お互いに、表情を崩すことはない。哲は柔らかい口調で言った
「もしよければ、お願いしたいことがあるのですが……」
「なんでしょう?改まって」
「さきほど被害者の女性からお聞きした話を、我々に教えていただきたいのです」
刑事二人は、目を丸くする。哲の隣にいる東悟も、意外そうに哲を見つめていた。
見た目の若い刑事が言う。
「いやいや、ご自分でお聞きになったらどうです? 三美神ならいろいろ話してくれるでしょ? 」
「この状態の被害者に聞くべきですか?」
廊下にまで響く泣き声は、いまだに続いている。哲は困ったように眉尻を下げて笑った。
「もう一度事件の全容を思い出して話してくれ、とは、いくらなんでも酷だと思うのですが」
気難し顔の刑事は、皮肉たっぷりに笑った。
「西園寺哲という男は、血も涙もない冷血漢だとお聞きしていたのですが……どうやらずいぶんとお優しい方のようですね」
哲はにっこりと、美しく笑う。
「殺人鬼を殺すときはもちろん容赦しませんよ。でもこう見えて、実はとっても優しいんです」
拍子抜けした、とでも言うように、気難し顔の刑事はため息をついた。
「……承知しました。良いでしょう。三美神案件ですから、そちらの捜査が優先されますもんね。私がお聞きしたことはすべてお話ししましょう」
哲は妖しい目つきで刑事の顔をじっと見つめ、頭を下げる。
「ご協力、感謝します」
†
「子ども……?」
三美神会議室に、和也の声が響く。和也は隣に座る皐月に、紅茶を入れてあげていた。
腕組みをして座る哲が言う。
「ああ。そう言っていたらしい。暗闇でよく見えなかったが、小学生ほどの子どもだったと。子どもがふいに近付いてきて……夜なのに子ども一人でおかしいなと思った瞬間、バカでかい包丁でおなかを切り付けて来たんだと」
子ども、と聞いて、皐月の脳裏にあの少女が浮かぶ。木造アパートの陰に消えた、あの少女。やはり、嫌な予感はあたっていた。

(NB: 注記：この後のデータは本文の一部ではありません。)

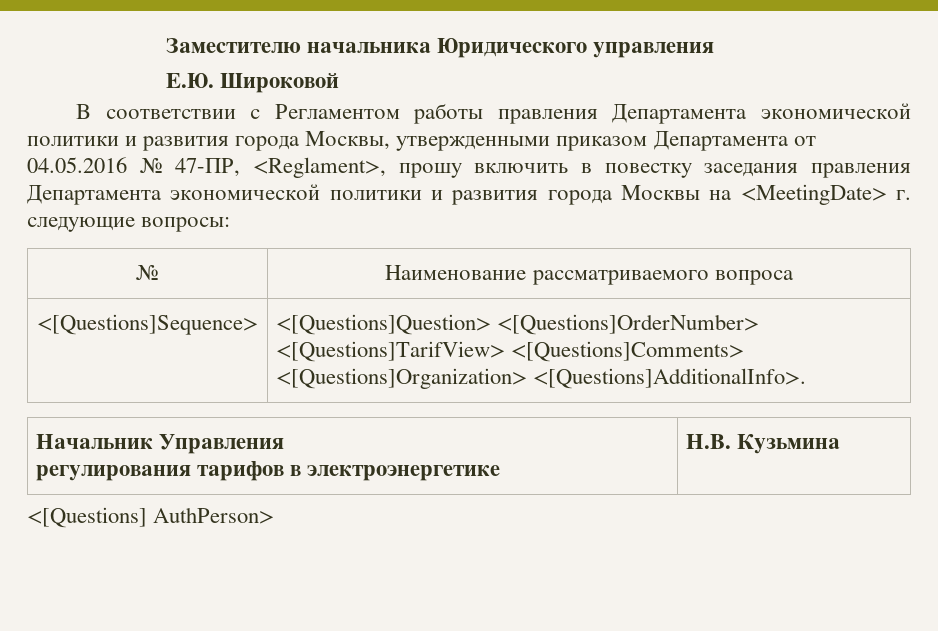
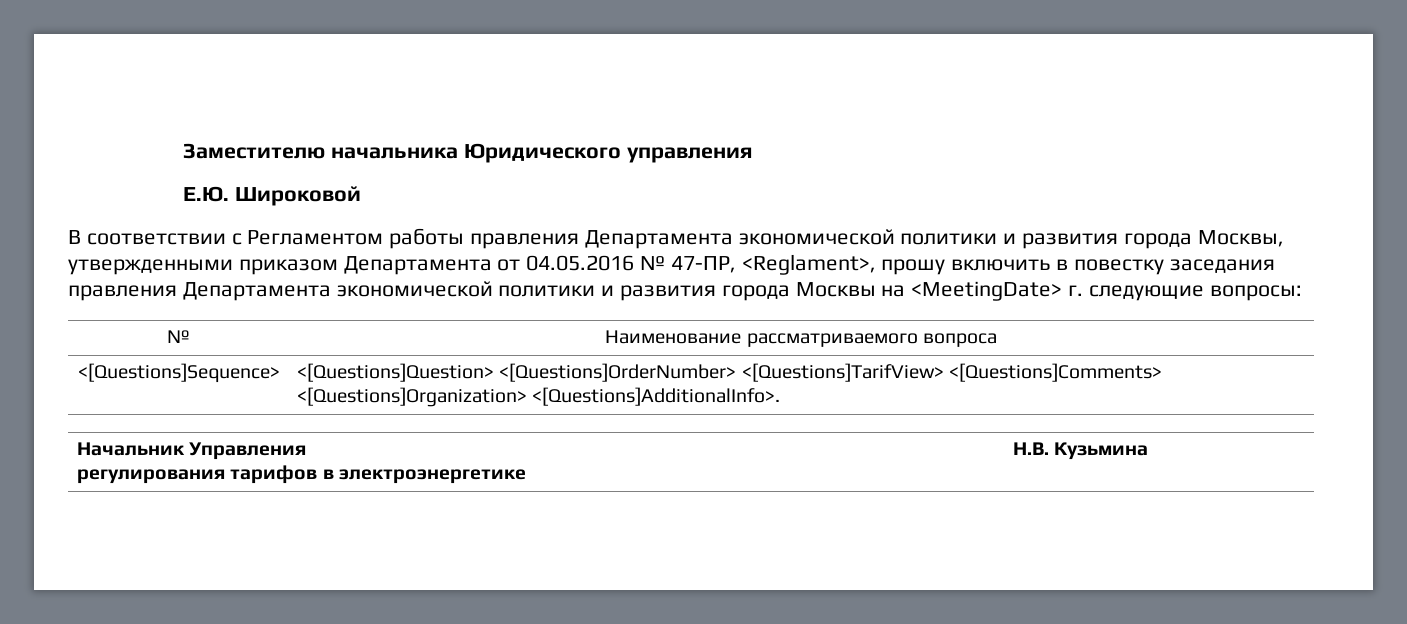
- <[Questions] AuthPerson>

皐月はティーカップをみつめながら、悩ましげにため息をつく。そんな皐月を、和也は複雑な表情で見つめていた。
哲は情報が詰め込まれたタブレットを操作しながら、口を開く。
「そういえば。処刑管理課で頼んでいたことがあってな」
タブレットをテーブルに置く。
「被害者の殺害場所と胎児が遺棄されていた場所を、地図にまとめてもらった」
健一と和也、皐月は画面をのぞき込む。画面には地図が表示され、殺害場所には赤い星、胎児が遺棄された場所には黄色い星がついていた。